RE: Solr and HTTP headers

Uwe Schindler Fri, 30 Jun 2017 14:57:34 -0700

Hi Jan,
> Inspired by SOLR-10981 "Allow update to load gzip files” where the proposal
> is to obey the
> Content-Encoding HTTP request header to update a compressed stream, I
> started looking at other
> headers to do things in more industry-standard ways.
> 
> Accept:
> 
>   Advertises which content types, expressed as MIME types, the client is able
> to understand
>   https://developer.mozilla.org/en-US/docs/Web/HTTP/Headers/Accept
> 
>   Could replace or at least be an alternative to “wt”. Examples:
>   Accept: application/xml
>   Accept: text/csv
> 
>   Issue: Most browsers sends a long accept header, typically
> application/xml,text/html,*/*, and now
>   that json is default for Solr, we’d need to serve JSON if the accept header
> includes “*/*"


That's known under term "Content Negotiation". I come from the scientific / 
library publisher world... We use that every day!

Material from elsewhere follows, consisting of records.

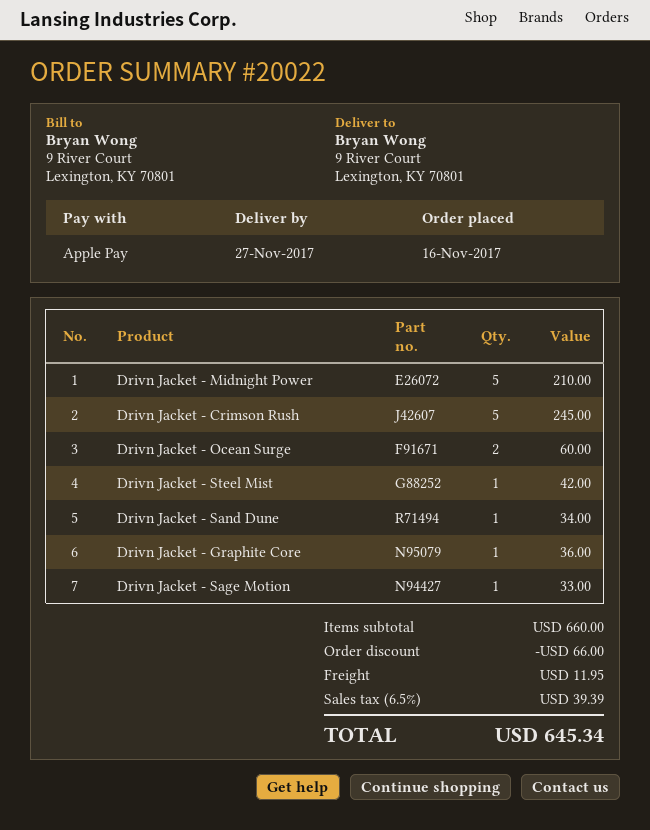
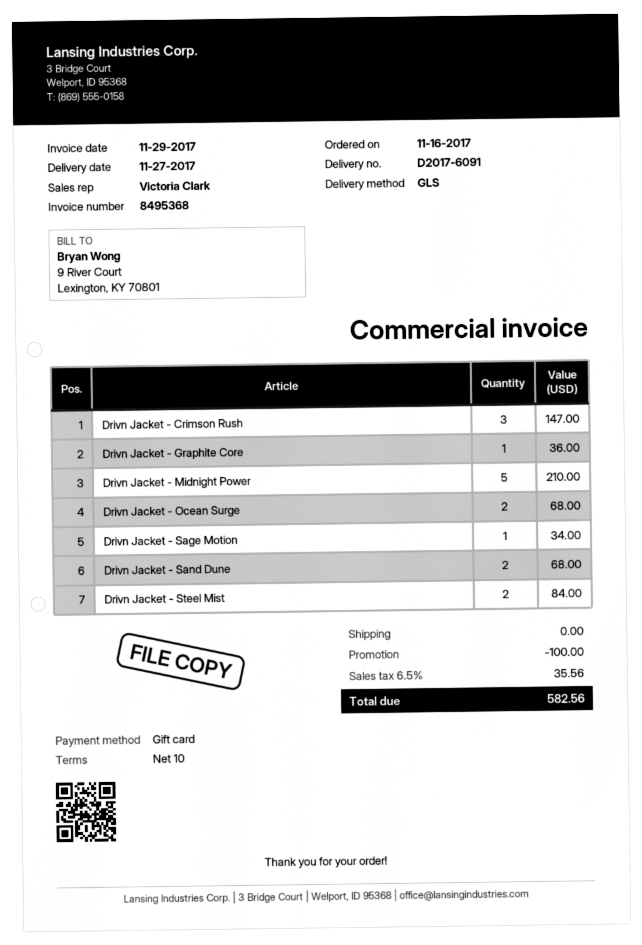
payment method: Apple Pay -> gift card
Drivn Jacket - Crimson Rush: 5 for 245.00 -> 3 for 147.00
Drivn Jacket - Ocean Surge: 2 for 60.00 -> 2 for 68.00
Drivn Jacket - Steel Mist: 1 for 42.00 -> 2 for 84.00
Drivn Jacket - Sand Dune: 1 for 34.00 -> 2 for 68.00
Drivn Jacket - Sage Motion: 1 for 33.00 -> 1 for 34.00
discount: 66.00 -> 100.00
shipping: 11.95 -> 0.00
tax: 6.5% = 39.39 -> 6.5% = 35.56
total: 645.34 -> 582.56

So your described problem is well known and must be solved by some algorithm 
that takes care of browsers. All "Accept" headers have additional scores behind 
the media types. When parsing the Accept header, you split on commas and then 
parse each item and look for the score (in parameter "q"). In addition browser 
gernally send some special mime types that clearly identify them as browsers 😊

One example from the scientific publishing world, where access to digital 
object identifiers is standardized to use the "Content-Negotiation" mechanism 
since approx 10 years, is this one:

Accept: application/rdf+xml;charset=ISO-8859-1;q=0.5, 
application/vnd.citationstyles.csl+json;q=1.0, */*;q=0.1

This tells the webserver that you would like to get the citation of the DOI as 
citeproc-json, but alternatively take it as RDF. The */* is just there because 
you would as a last chance also accept anything else (like HTML).

So the order and scores are important. First order by "q" scores backwards and 
if you have same scores, take the order in list. First wins.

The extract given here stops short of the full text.